Se il sito in questione ha un’area amministrativa (diciamo /wp-admin/), rendete l’intero path inaccessibile al pubblico: potete farlo sia con una eccezione nella configurazione della CDN stessa o direttamente sul vostro frontend. Questo passaggio è importante perchè con la configurazione che stiamo usando la CDN potrebbe inserire in cache (in sola lettura, ovviamente) anche le pagine amministrative e renderle disponibile a tutti gli utenti.

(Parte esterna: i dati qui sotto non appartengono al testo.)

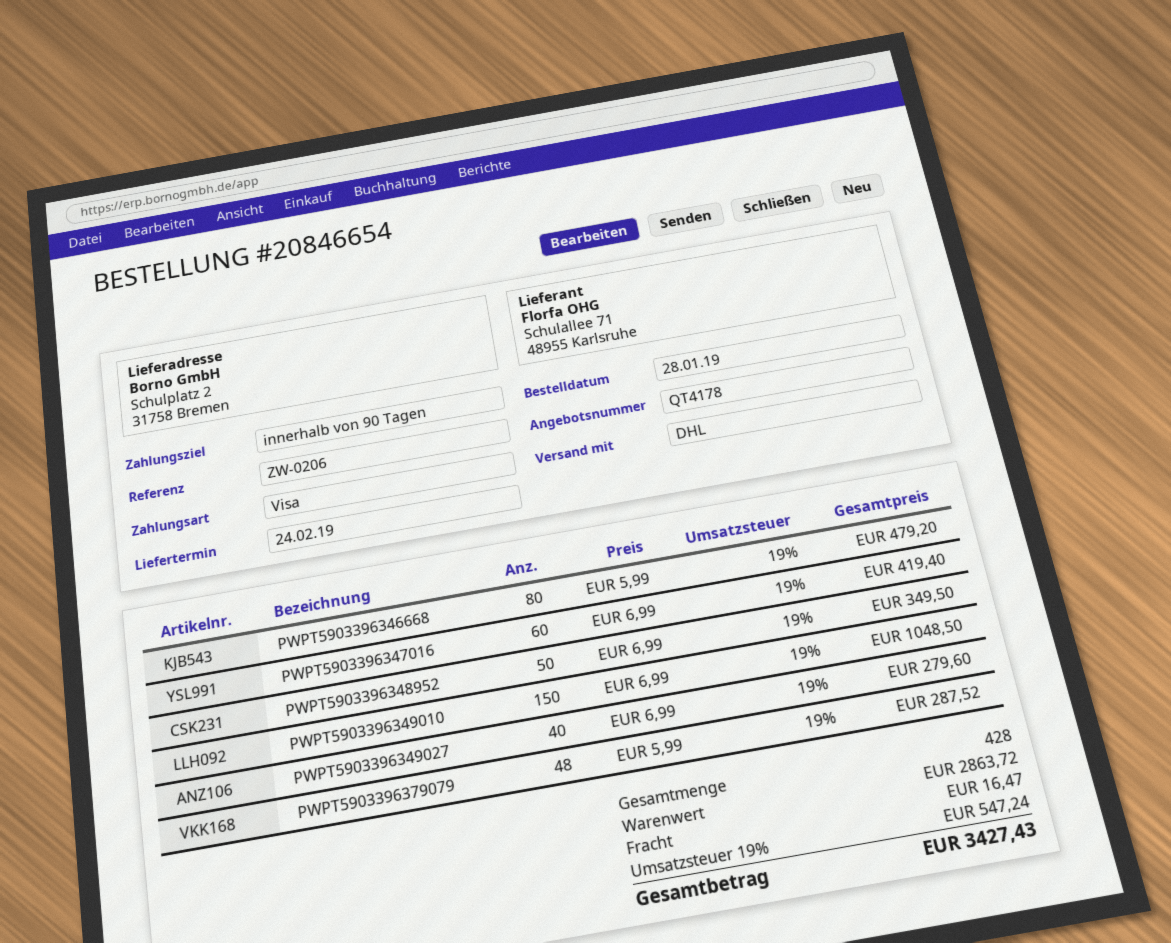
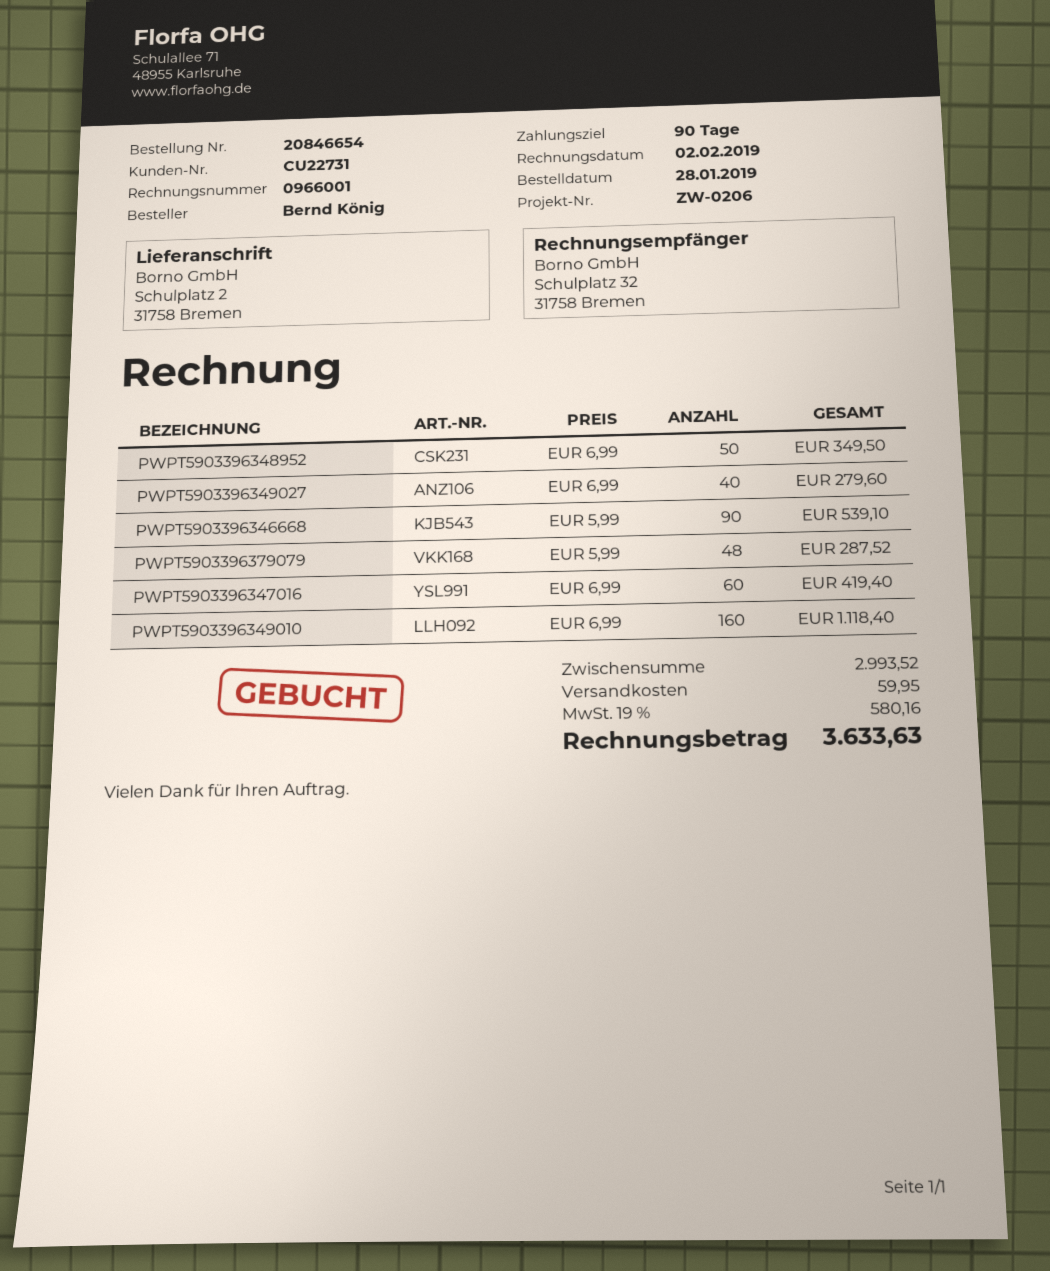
PWPT5903396346668: 80 x 5.99 = 479.20 -> 90 x 5.99 = 539.10
PWPT5903396349010: 150 x 6.99 = 1048.50 -> 160 x 6.99 = 1118.40
subtotal: 2863.72 -> 2993.52
shipping: 16.47 -> 59.95
tax: 19% = 547.24 -> 19% = 580.16
total: 3427.43 -> 3633.63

Ci siamo quasi. Il prossimo passo è configurare il vostro firewall perchè accetti solo connessioni provenienti dalla CDN. Se vi risulta troppo complicato se ne può temporaneamente fare a meno (ricordiamo che il nuovo indirizzo IP del frontend è sconosciuto agli utenti, così come il record DNS temporaneo che abbiamo creato).

Potete ora procedere con l’aggiornamento dei record DNS del vostro dominio principale perchè puntino alla CDN e non più direttamente al server.

Il vostro portale tornerà lentamente online, con la propagazione dei nuovi record.

DISCLAIMER: quella qui descritta è una configurazione di emergenza, da usare nei casi in cui riportare online nel minor tempo possibile un portale contenente informazioni critiche è la priorità. Dovrete eseguire invalidation a mano ogni volta che i contenuti vengono aggiornati, e potete stare certi che qualche funzione del portale si romperà. Se avete usato questa guida, è importante pianifichiate l’implementazione di una configurazione adeguata il prima possibile.